# Work instruction
Please give back only the lines below from the one containing "border-radius: 4px ->" to the one containing "border-top: 5px solid", each repeated word for word, both ends included.

═══ Records for the exercise ═══

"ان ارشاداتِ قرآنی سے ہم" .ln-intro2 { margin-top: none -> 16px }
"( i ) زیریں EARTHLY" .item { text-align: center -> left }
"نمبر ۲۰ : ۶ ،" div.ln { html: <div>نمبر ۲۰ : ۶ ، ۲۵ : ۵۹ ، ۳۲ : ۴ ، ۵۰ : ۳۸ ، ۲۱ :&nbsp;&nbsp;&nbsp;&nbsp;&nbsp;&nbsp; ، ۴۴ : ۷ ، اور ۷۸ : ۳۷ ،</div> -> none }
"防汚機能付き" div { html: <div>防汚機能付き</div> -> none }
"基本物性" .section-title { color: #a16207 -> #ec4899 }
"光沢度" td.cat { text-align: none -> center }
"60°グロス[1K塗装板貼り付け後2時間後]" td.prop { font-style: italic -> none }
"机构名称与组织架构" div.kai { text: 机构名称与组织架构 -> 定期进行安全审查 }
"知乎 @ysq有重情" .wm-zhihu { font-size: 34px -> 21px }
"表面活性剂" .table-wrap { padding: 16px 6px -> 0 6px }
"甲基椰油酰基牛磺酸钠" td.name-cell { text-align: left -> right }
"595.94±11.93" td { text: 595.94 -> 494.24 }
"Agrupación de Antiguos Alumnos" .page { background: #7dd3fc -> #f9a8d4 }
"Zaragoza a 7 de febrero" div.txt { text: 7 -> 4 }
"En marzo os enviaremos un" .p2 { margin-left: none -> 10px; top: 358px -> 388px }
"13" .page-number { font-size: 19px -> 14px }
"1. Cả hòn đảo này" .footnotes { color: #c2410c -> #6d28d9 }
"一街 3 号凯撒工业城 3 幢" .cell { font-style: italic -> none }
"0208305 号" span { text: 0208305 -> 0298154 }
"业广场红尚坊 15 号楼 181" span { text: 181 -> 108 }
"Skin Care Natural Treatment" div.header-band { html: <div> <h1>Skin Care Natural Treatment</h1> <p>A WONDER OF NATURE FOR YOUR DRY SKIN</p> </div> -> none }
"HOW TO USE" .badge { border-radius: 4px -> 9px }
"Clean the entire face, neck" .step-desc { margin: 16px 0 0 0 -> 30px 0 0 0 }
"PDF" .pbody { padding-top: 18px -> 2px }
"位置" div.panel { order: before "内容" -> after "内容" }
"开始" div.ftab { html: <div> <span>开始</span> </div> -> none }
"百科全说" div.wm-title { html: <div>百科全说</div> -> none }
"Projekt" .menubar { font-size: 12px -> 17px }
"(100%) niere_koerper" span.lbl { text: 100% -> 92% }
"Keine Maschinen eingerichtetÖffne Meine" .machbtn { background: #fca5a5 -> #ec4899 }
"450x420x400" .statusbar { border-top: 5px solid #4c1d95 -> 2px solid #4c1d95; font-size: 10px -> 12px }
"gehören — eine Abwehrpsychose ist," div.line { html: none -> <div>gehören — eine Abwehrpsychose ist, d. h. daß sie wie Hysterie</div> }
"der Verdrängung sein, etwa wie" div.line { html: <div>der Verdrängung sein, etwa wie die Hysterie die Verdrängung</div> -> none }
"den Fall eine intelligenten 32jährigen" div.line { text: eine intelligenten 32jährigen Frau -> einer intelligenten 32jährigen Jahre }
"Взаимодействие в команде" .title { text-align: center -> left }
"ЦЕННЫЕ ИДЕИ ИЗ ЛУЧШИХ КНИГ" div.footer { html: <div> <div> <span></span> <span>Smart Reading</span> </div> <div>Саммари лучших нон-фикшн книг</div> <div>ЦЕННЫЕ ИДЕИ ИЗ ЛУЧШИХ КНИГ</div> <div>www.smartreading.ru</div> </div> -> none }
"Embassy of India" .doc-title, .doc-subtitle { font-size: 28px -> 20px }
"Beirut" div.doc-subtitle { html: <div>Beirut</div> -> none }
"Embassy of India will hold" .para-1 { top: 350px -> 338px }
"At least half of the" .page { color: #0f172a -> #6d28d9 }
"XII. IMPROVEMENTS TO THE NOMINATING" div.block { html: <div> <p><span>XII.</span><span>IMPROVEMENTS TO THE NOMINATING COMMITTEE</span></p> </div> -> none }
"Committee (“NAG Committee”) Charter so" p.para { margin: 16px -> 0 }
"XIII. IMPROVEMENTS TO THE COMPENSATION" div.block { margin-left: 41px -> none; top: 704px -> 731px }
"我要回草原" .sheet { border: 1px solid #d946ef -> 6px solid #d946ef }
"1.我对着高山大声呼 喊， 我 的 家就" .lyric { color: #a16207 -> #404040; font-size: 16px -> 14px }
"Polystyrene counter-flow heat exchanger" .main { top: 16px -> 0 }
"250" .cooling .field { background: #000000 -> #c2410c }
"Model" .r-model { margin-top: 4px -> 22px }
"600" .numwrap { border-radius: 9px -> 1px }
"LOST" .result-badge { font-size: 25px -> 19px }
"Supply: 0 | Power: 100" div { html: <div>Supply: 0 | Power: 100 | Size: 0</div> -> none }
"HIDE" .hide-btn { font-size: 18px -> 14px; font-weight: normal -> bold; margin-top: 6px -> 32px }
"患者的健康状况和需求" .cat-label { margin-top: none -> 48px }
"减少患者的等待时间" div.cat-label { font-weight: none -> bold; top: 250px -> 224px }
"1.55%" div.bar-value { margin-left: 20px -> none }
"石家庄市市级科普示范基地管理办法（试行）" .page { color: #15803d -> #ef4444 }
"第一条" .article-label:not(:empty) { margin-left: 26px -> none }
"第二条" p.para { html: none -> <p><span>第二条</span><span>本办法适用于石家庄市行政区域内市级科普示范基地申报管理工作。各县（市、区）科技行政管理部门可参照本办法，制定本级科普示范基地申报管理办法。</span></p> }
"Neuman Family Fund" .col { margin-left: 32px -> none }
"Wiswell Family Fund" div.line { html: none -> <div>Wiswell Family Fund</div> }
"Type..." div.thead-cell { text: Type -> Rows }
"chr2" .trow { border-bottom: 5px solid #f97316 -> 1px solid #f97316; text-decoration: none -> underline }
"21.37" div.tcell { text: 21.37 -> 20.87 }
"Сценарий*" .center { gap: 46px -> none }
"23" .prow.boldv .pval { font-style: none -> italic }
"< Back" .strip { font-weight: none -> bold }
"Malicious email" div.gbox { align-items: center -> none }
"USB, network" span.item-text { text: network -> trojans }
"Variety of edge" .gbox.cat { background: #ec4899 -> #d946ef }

═══

# Answer space
"HOW TO USE" .badge { border-radius: 4px -> 9px }
"Clean the entire face, neck" .step-desc { margin: 16px 0 0 0 -> 30px 0 0 0 }
"PDF" .pbody { padding-top: 18px -> 2px }
"位置" div.panel { order: before "内容" -> after "内容" }
"开始" div.ftab { html: <div> <span>开始</span> </div> -> none }
"百科全说" div.wm-title { html: <div>百科全说</div> -> none }
"Projekt" .menubar { font-size: 12px -> 17px }
"(100%) niere_koerper" span.lbl { text: 100% -> 92% }
"Keine Maschinen eingerichtetÖffne Meine" .machbtn { background: #fca5a5 -> #ec4899 }
"450x420x400" .statusbar { border-top: 5px solid #4c1d95 -> 2px solid #4c1d95; font-size: 10px -> 12px }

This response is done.